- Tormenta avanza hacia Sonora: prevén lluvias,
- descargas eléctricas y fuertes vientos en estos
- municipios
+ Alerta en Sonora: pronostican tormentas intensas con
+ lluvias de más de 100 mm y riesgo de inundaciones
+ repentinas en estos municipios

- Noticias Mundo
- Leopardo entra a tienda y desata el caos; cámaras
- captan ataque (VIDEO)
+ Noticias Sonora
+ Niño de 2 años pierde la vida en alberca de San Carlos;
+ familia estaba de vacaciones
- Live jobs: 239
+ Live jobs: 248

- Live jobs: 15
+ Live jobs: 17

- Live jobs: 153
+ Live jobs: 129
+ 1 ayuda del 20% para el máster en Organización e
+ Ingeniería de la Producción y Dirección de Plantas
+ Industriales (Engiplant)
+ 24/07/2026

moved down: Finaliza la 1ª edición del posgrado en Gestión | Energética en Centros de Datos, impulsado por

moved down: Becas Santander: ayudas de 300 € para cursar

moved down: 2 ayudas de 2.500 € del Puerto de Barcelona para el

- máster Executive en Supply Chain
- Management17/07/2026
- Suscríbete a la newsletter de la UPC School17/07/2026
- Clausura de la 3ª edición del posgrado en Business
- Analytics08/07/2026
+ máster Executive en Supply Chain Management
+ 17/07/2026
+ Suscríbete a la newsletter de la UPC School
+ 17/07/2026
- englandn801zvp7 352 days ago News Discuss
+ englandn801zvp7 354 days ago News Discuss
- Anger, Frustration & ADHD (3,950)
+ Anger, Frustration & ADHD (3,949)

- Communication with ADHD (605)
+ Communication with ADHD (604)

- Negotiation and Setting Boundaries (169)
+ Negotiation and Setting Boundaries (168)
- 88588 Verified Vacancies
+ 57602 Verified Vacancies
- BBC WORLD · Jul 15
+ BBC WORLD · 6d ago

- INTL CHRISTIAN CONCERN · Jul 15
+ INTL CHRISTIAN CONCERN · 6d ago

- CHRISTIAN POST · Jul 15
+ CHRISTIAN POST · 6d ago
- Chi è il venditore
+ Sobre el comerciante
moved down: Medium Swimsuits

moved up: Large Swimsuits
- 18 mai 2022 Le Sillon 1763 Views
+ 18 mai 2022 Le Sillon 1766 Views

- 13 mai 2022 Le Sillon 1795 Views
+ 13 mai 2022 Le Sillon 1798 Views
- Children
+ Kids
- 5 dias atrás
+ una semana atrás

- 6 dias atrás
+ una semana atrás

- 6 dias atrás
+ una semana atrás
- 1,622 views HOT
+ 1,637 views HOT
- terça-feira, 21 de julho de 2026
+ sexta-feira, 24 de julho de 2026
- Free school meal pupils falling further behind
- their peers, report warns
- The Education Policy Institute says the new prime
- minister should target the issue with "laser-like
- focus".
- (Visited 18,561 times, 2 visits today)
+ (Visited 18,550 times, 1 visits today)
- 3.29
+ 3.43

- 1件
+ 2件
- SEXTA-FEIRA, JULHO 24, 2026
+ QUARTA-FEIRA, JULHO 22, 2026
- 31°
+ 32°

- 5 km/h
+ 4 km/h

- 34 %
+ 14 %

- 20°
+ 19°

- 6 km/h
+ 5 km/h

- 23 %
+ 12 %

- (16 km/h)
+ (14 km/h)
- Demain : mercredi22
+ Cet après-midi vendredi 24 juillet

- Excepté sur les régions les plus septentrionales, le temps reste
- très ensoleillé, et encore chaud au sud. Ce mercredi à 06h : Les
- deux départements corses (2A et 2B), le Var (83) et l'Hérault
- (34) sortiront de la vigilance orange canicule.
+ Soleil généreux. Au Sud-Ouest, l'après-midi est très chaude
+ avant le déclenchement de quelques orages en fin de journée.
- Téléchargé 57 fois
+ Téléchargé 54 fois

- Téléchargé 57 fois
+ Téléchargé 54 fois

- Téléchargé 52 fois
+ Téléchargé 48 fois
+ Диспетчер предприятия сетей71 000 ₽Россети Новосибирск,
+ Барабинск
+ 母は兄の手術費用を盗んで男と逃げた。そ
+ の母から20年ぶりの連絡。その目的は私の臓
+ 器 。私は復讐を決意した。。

★ ★ ★

PROBLEM STATEMENT: Give back the opening line of the records above and every line after it, up to and including the one with "- Management17/07/2026", unchanged.

REPLY:
- Tormenta avanza hacia Sonora: prevén lluvias,
- descargas eléctricas y fuertes vientos en estos
- municipios
+ Alerta en Sonora: pronostican tormentas intensas con
+ lluvias de más de 100 mm y riesgo de inundaciones
+ repentinas en estos municipios

- Noticias Mundo
- Leopardo entra a tienda y desata el caos; cámaras
- captan ataque (VIDEO)
+ Noticias Sonora
+ Niño de 2 años pierde la vida en alberca de San Carlos;
+ familia estaba de vacaciones
- Live jobs: 239
+ Live jobs: 248

- Live jobs: 15
+ Live jobs: 17

- Live jobs: 153
+ Live jobs: 129
+ 1 ayuda del 20% para el máster en Organización e
+ Ingeniería de la Producción y Dirección de Plantas
+ Industriales (Engiplant)
+ 24/07/2026

moved down: Finaliza la 1ª edición del posgrado en Gestión | Energética en Centros de Datos, impulsado por

moved down: Becas Santander: ayudas de 300 € para cursar

moved down: 2 ayudas de 2.500 € del Puerto de Barcelona para el

- máster Executive en Supply Chain
- Management17/07/2026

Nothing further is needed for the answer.